*** Begin section ***

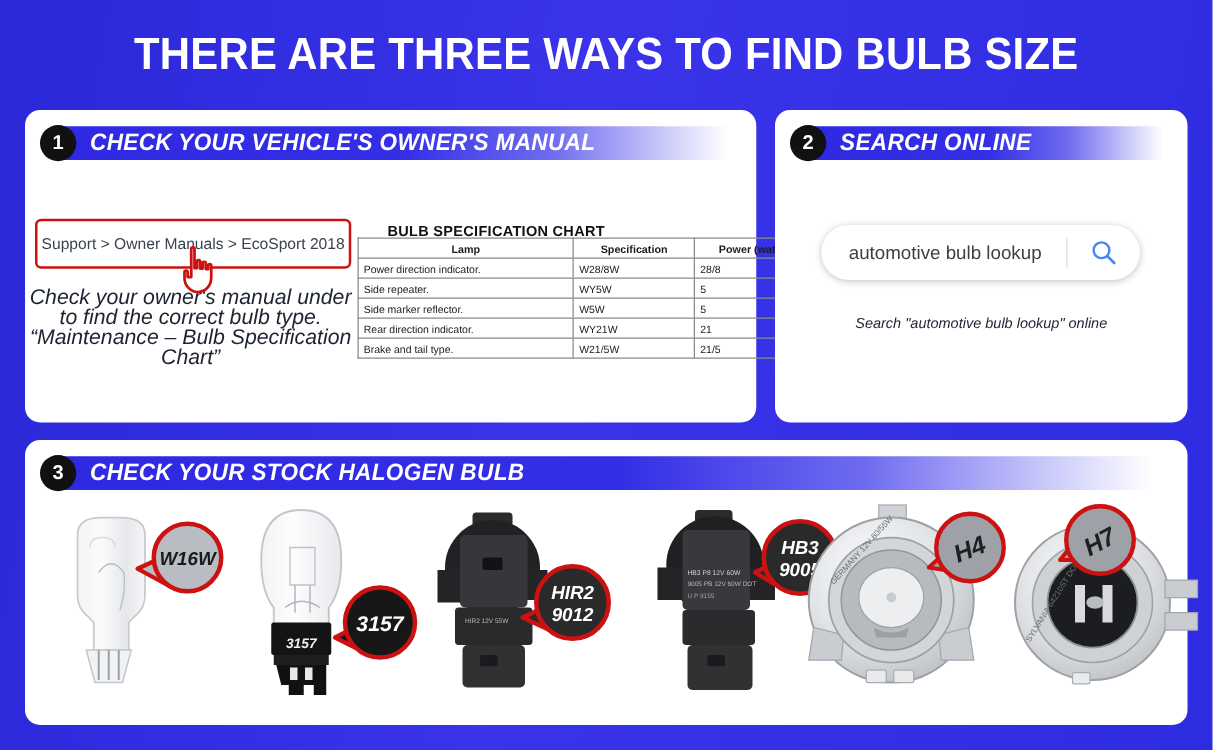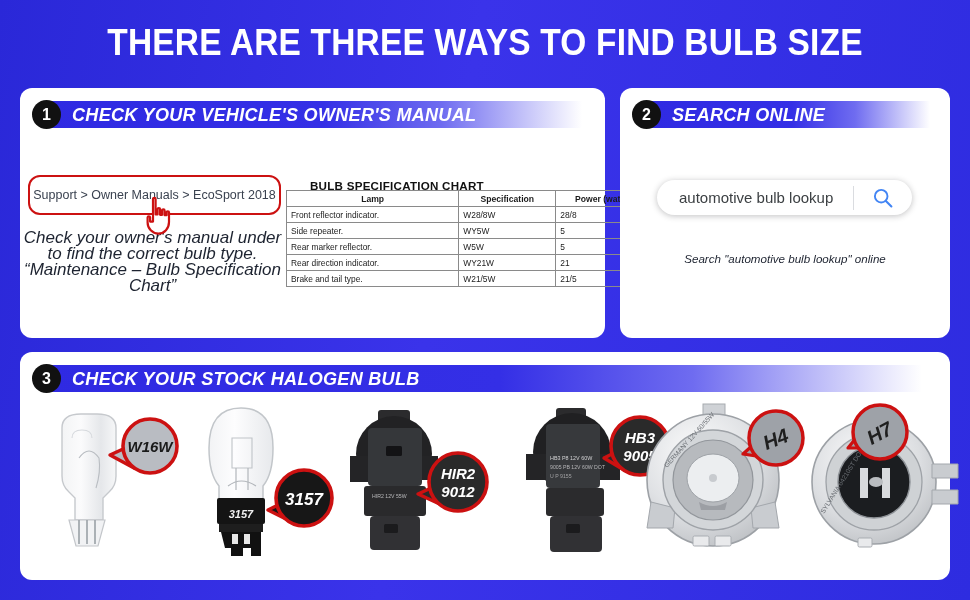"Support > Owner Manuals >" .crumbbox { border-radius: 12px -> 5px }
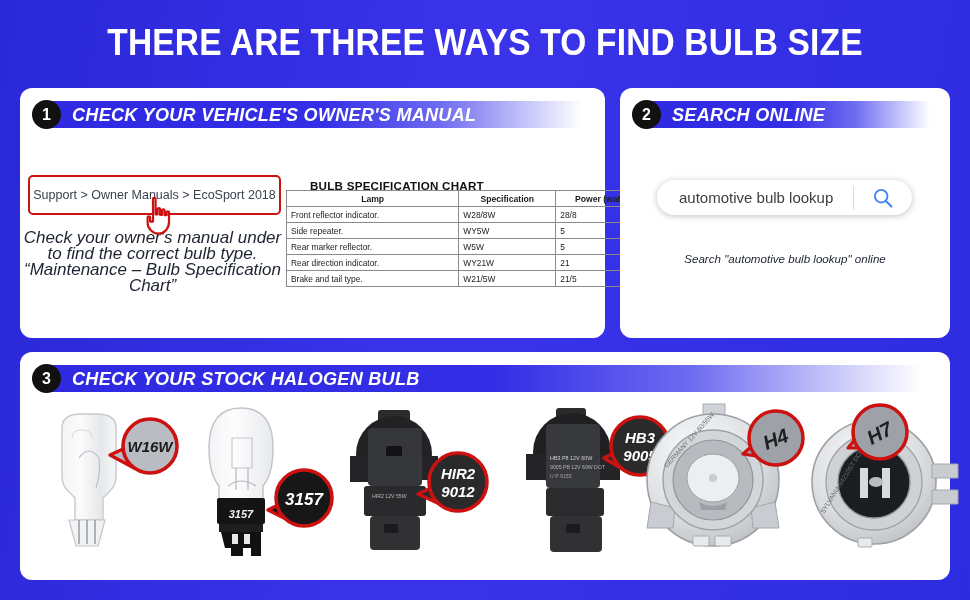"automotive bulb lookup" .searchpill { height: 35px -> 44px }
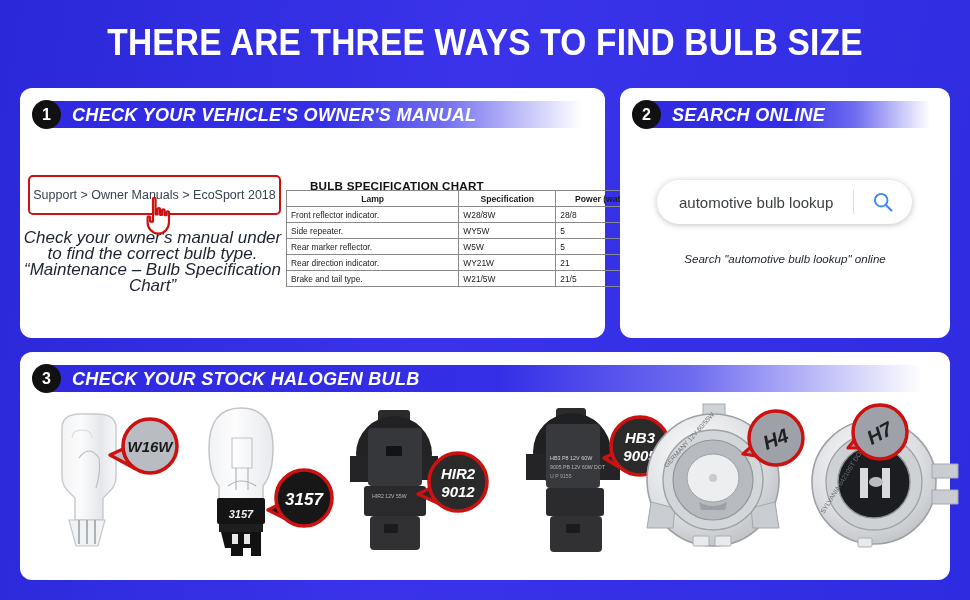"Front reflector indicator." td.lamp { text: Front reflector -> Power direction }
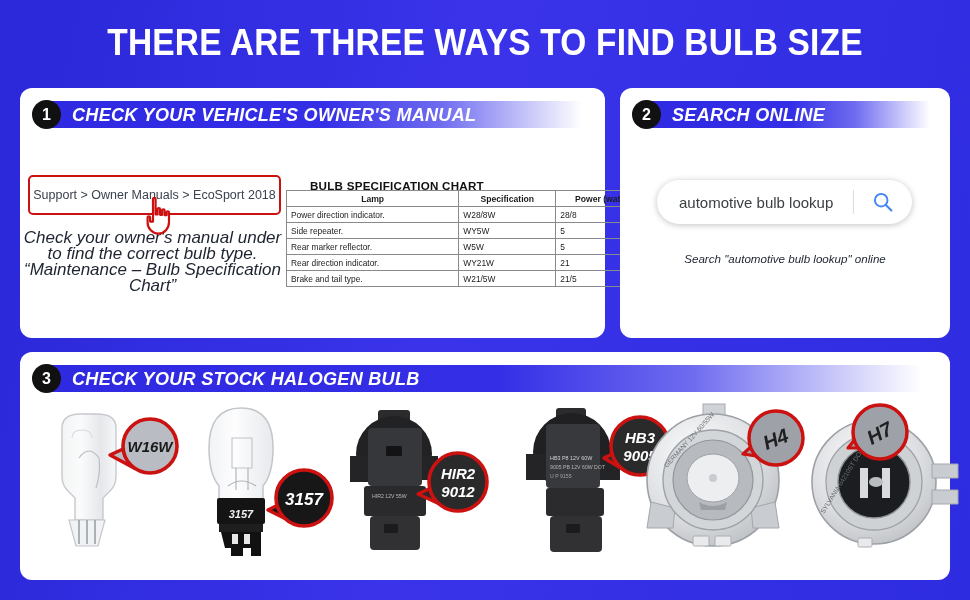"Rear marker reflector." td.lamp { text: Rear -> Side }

*** End section ***
*** Begin section ***

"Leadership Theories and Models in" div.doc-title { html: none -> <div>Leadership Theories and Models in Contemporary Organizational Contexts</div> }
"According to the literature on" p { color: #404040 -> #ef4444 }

*** End section ***
*** Begin section ***

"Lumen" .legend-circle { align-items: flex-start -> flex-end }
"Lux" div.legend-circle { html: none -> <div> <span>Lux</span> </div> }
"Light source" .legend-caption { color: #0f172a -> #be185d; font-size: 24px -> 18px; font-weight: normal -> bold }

*** End section ***

▸ **TASK INSTRUCTIONS**
Look through the entries above and report the number of lines that contain "none". Write only the number.

▸ **RESULT OF THIS TASK**
2